[What needs to be done] Every line with "display" in it must be copied from the data.

[Front-end code edit data]

::::::::

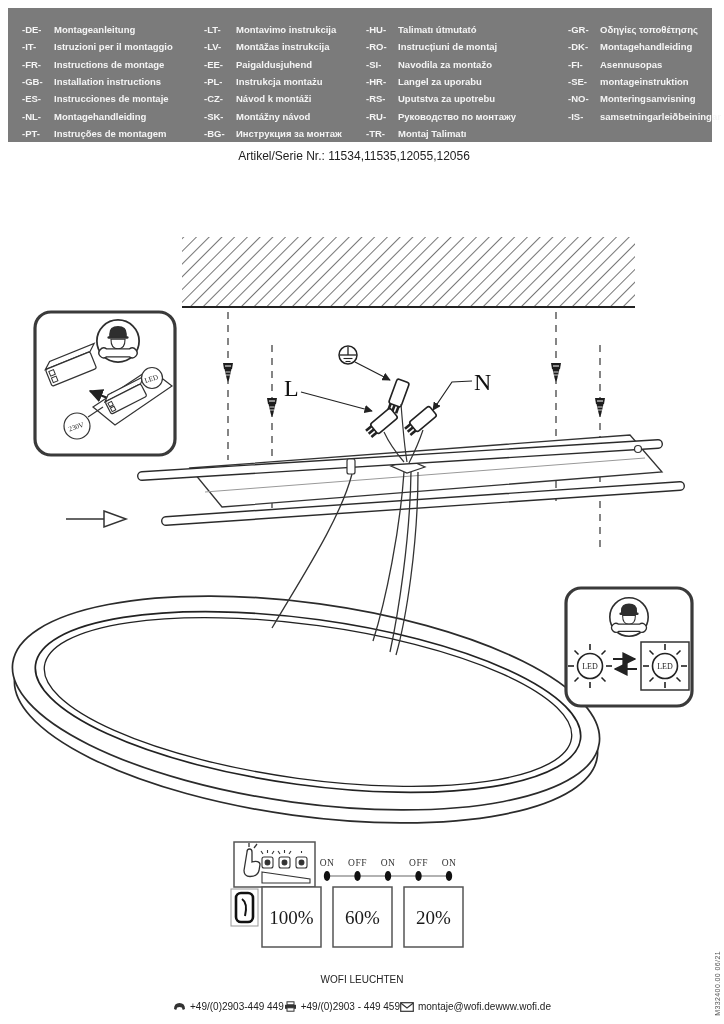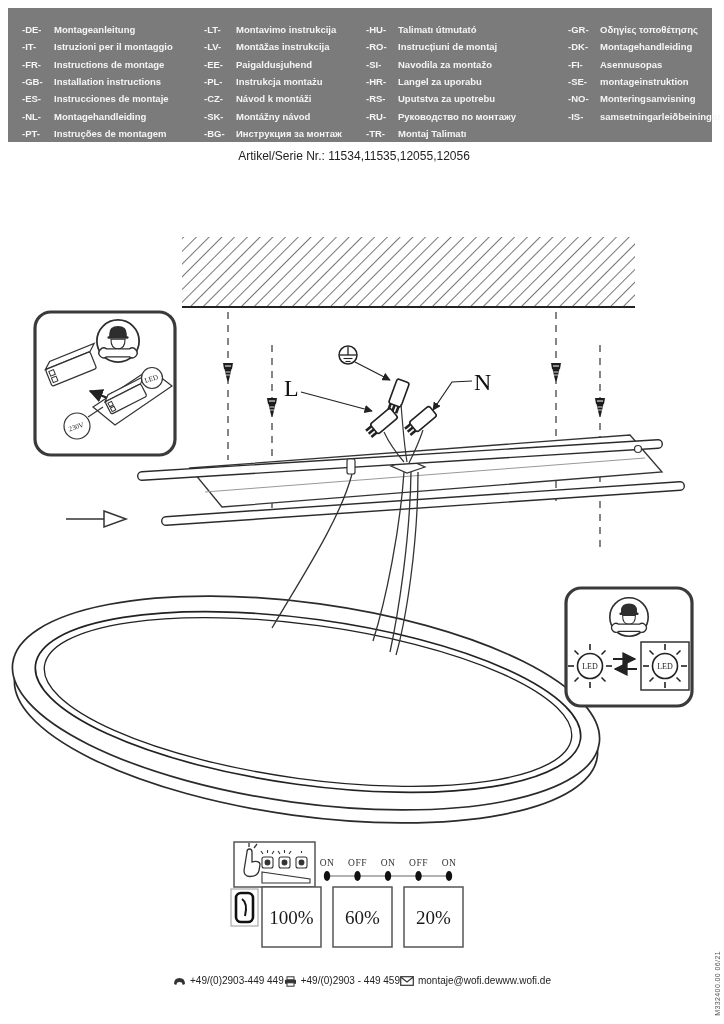--- a/index.html
+++ b/index.html
@@ -366,6 +366,7 @@
   </svg>
 
   <div class="footer">
+    <div>WOFI LEUCHTEN</div>
     <div class="footer-contacts">
       <span class="item">
         <svg width="13" height="11" viewBox="0 0 13 11">

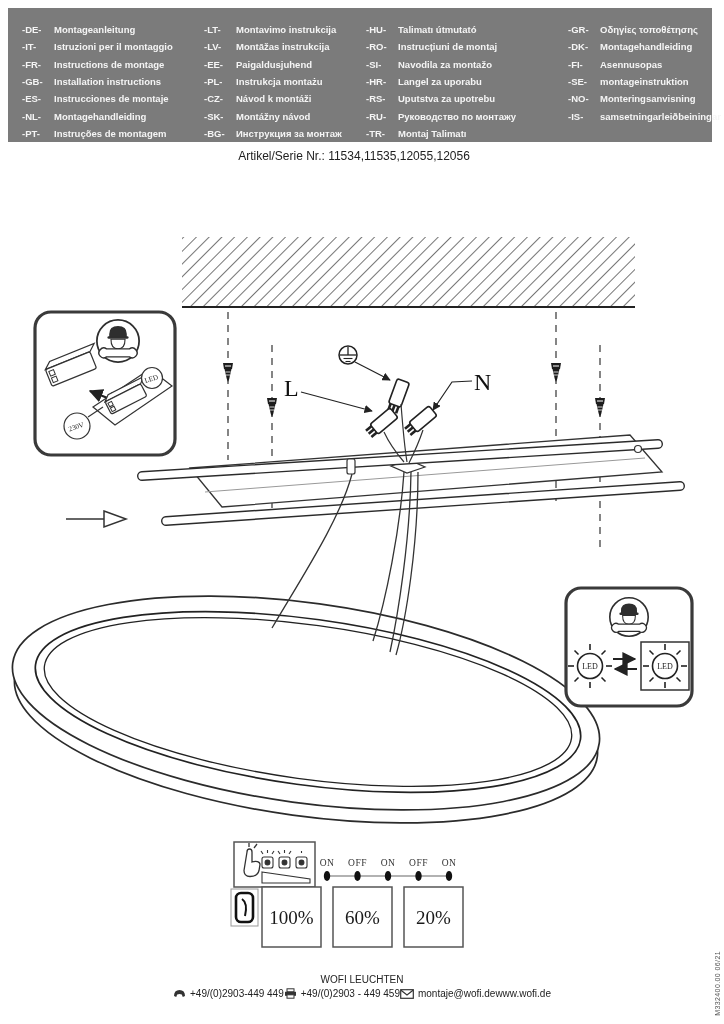--- a/index.html
+++ b/index.html
@@ -20,7 +20,7 @@
   
   .footer{position:absolute;left:0;top:974px;width:724px;text-align:center;z-index:2;
           font-size:10px;line-height:12.5px;color:#222;}
-  .footer-contacts{display:flex;justify-content:center;align-items:center;margin-top:1px;}
+  .footer-contacts{display:flex;justify-content:center;align-items:center;margin-top:14px;}
   .footer-contacts .item{display:flex;align-items:center;gap:4px;}
   .doc-code{position:absolute;right:3px;bottom:8px;writing-mode:vertical-rl;
             transform:rotate(180deg);font-size:7px;color:#555;letter-spacing:.4px;z-index:2;}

::::::::

[The answer]
-  .footer-contacts{display:flex;justify-content:center;align-items:center;margin-top:1px;}
+  .footer-contacts{display:flex;justify-content:center;align-items:center;margin-top:14px;}
   .footer-contacts .item{display:flex;align-items:center;gap:4px;}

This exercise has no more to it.